Spain
- Association: Federación Española de Deportes de Hielo
- General manager: Maurizio Mansi
- Head coach: Luciano Basile
- Assistants: Miguel Baldris
- Captain: Alejandro Carbonell
- Most games: Salavador Balnola (88)
- Top scorer: Iñaki Salegui (53)
- Most points: Iñaki Salegui (88)
- IIHF code: ESP

Ranking
- Current IIHF: 27 (3 June 2026)
- Highest IIHF: 27 (2025)
- Lowest IIHF: 37 (2005–06)

First international
- Spain 6–4 Belgium (Luchon, France; 21 December 1923)

Biggest win
- Spain 38–0 Turkey (Johannesburg, South Africa; 27 March 1992)

Biggest defeat
- Netherlands 19–0 Spain (Las Palmas, Spain; 13 March 1978)

IIHF World Championships
- Appearances: 36 (first in 1977)
- Best result: 22nd (1977)

International record (W–L–T)
- 105–150–13

= Spain men's national ice hockey team =

The Spanish men's national ice hockey team (Selección de hockey sobre hielo de España) is the national men's ice hockey team of Spain. The team is administered by the Spanish Ice Sports Federation, itself a member of the International Ice Hockey Federation (IIHF). As of April 2020, the Spanish men's national program is 31st on the IIHF World Rankings and has 135 registered players.
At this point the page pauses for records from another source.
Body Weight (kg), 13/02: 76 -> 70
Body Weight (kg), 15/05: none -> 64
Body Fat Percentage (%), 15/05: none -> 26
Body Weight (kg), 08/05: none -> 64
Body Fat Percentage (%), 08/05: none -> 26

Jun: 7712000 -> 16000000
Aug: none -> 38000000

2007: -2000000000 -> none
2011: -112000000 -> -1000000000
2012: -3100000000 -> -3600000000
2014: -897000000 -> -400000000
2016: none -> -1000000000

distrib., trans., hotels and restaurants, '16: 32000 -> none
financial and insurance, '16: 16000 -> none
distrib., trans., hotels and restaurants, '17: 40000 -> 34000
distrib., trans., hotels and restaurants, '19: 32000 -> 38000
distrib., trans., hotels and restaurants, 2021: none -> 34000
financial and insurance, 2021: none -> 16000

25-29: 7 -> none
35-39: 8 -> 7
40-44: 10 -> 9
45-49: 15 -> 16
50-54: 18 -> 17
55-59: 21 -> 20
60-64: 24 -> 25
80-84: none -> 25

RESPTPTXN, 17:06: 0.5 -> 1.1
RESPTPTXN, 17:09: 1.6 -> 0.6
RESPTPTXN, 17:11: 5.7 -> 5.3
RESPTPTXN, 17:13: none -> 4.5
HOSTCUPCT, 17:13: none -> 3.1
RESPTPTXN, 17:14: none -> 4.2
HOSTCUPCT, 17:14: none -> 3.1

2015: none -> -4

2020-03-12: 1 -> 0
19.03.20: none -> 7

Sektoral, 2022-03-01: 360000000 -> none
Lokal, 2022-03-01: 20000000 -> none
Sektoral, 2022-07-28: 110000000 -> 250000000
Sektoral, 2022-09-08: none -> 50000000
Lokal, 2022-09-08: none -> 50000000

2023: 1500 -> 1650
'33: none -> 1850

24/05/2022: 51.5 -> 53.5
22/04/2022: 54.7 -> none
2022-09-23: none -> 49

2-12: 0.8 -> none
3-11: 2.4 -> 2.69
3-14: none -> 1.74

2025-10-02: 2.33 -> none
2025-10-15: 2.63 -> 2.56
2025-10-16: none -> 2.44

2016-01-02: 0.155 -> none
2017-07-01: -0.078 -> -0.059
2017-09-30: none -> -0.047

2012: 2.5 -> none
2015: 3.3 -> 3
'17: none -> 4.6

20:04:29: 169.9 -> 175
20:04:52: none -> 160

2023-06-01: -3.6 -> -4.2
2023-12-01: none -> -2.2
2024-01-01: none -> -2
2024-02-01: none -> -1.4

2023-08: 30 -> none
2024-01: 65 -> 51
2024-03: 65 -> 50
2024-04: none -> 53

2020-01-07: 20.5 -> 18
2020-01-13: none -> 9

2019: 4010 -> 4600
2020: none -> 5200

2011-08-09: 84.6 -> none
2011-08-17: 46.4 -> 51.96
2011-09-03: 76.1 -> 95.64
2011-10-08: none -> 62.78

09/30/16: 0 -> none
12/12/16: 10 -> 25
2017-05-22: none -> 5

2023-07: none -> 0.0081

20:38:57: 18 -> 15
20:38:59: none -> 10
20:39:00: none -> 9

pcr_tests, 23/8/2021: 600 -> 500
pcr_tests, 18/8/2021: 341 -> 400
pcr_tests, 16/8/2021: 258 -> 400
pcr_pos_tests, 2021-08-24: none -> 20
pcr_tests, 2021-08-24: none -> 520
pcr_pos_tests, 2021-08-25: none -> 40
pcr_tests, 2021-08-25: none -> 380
The men's national team currently competes at the IIHF World Championship Division II, Group A level.

==History==
On 10 March 1923, Spain joined the IIHF after the Spanish Winter Sports Federation was founded in the same year. After building an artificial rink in Madrid, Spain, they entered their first international tournament in late 1923. Spain won their first international game against Belgium in the Challenge de Haute–Garonne tournament held in Bagnères-de-Luchon, France. They lost their next game in the tournament to France.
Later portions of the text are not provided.